In April 2010, the Legislature amended the Lottery Act and changed the requirements for how the Lottery must allocate its revenue. Those amendments took effect that same month. Before those amendments, the Lottery Act required the Lottery to provide at least 34 percent of its total annual revenue to education. However, over several years before the 2010 changes, the Lottery experienced declining revenues, along with declining funding for education. Specifically, between fiscal years 2005–06 and 2008–09, the Lottery’s revenues declined by $630 million and the Lottery’s funding for education decreased by $240 million. In changing the Lottery Act in 2010, the Legislature aimed to correct this trend and provide the maximum possible funding for education. The Legislature also declared that, according to the experience of other states, increases in the share of sales revenue allocated to prizes increased lottery ticket sales, which then increased the amount of funding available to the beneficiaries of those state lotteries. In summary, the changes moved the Lottery away from a strict required percentage of revenue to education. Instead, the changes allowed the Lottery to determine what percentage of its revenues should go to support education while meeting the requirement that the Lottery maximize funding for education. Figure 1 summarizes the changes the Legislature made to the Lottery Act’s funding allocation requirements. Also, in April 2010, the Legislature established that—beginning in fiscal year 2015–16—the Lottery was required to increase the amount it provides to education annually in proportion to the increases in its net revenues (proportionality requirement). For the purpose of the proportionality requirement, we have defined net revenue as the Lottery’s total sales revenue minus its administrative and operational expenses.

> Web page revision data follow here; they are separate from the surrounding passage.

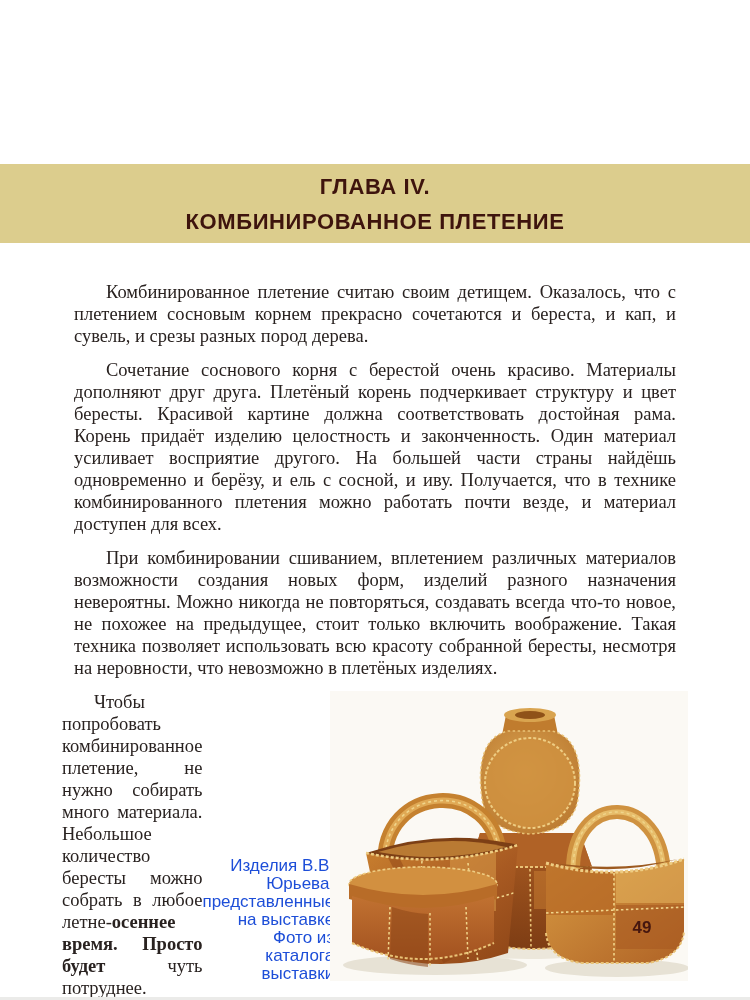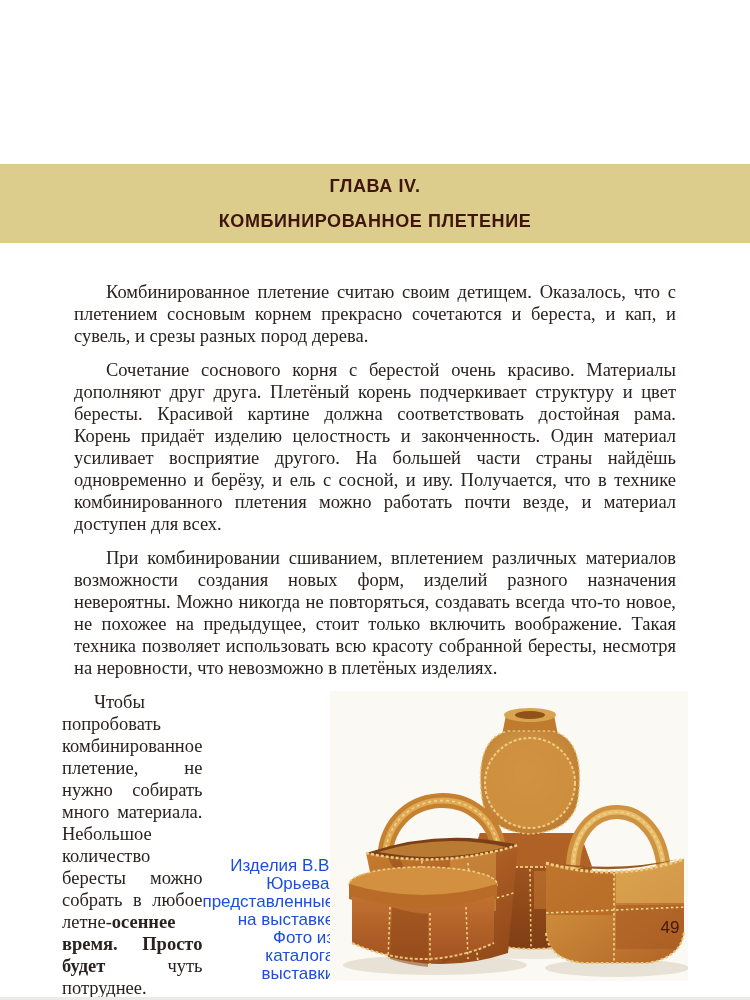--- a/index.html
+++ b/index.html
@@ -15,7 +15,7 @@
   }
   .chapter-line {
     font-family:"Liberation Sans", sans-serif; font-weight:700;
-    font-size:18px; line-height:35px; color:#3e140d; letter-spacing:0.6px;
+    font-size:22px; line-height:35px; color:#3e140d; letter-spacing:0.6px;
     text-align:center;
   }
   

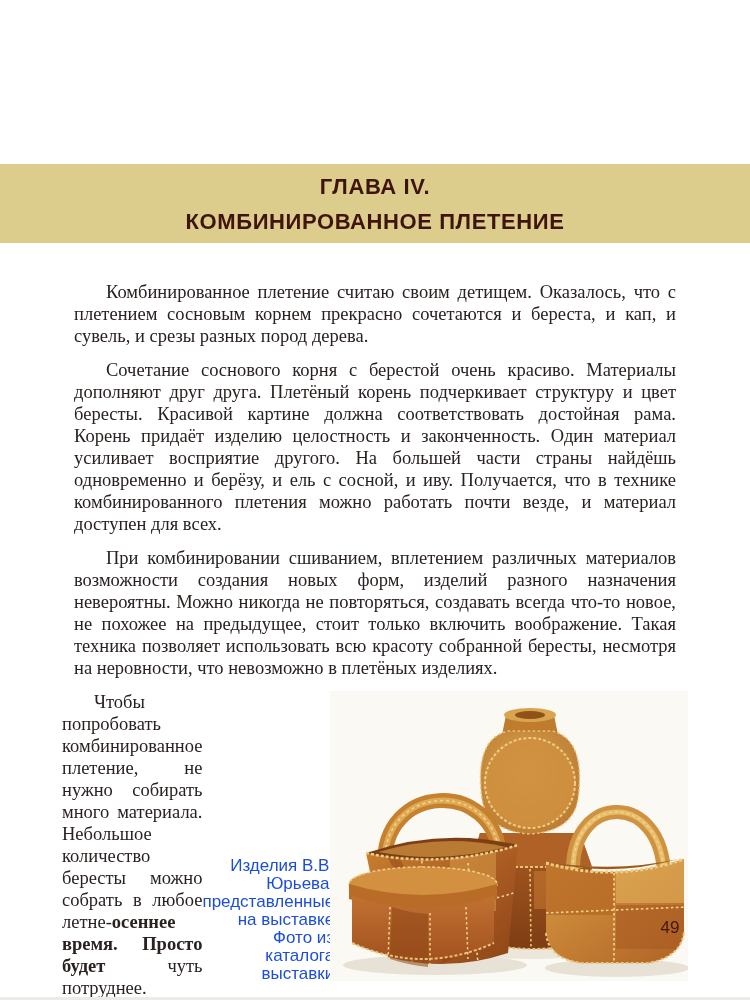--- a/index.html
+++ b/index.html
@@ -36,8 +36,8 @@
     line-height:18px; color:#1d4ed8; text-align:right; text-indent:0;
   }
   .page-number {
-    position:absolute; top:918px; left:652px; width:36px; text-align:center;
-    font-family:"Liberation Sans", sans-serif; font-weight:400;
+    position:absolute; top:918px; left:624px; width:36px; text-align:center;
+    font-family:"Liberation Sans", sans-serif; font-weight:700;
     font-size:17px; color:#45160f;
   }
   .page-edge { position:absolute; left:0; bottom:0; width:750px; height:3px; background:#ebebe9; }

The SCO Was Required to Report on Whether
These Two Conditions Occurred:

Source: The Lottery Act.

Further, the 2010 changes required the SCO to monitor and report on the Lottery’s performance for each of the first five fiscal years after the amendments took effect to determine whether two conditions were met, as the text box shows. The 2010 amendments to the Lottery Act established that if the SCO reported that the Lottery failed to meet both of these criteria, the Legislature’s 2010 amendments would automatically be repealed by operation of law. The SCO concluded in March 2016 that during the five‑year period the Lottery’s education funding did not grow according to the rates specified in the Lottery Act but that funding never declined below fiscal year 2008–09 levels. Therefore, the 2010 amendments became permanent when the SCO published its March 2016 report.

Figure 1
Lottery Spending Requirements Before and After Changes to State Law

Source: The Lottery Act.

* Lottery Act changed on April 8, 2010.

Since that time, questions have remained about whether the Lottery has done all it can to maximize the revenue it directs to education. Specifically, publicly available information shows a wide gap between the Lottery’s total revenue and the amount it annually provides to education. Members of the Legislature have questioned whether the Lottery has directed enough of its revenue to education in light of the fact that its total revenue and education funding have increasingly diverged since the 2010 amendments. The approaches the Lottery takes to maximizing education funding are the focus of this audit.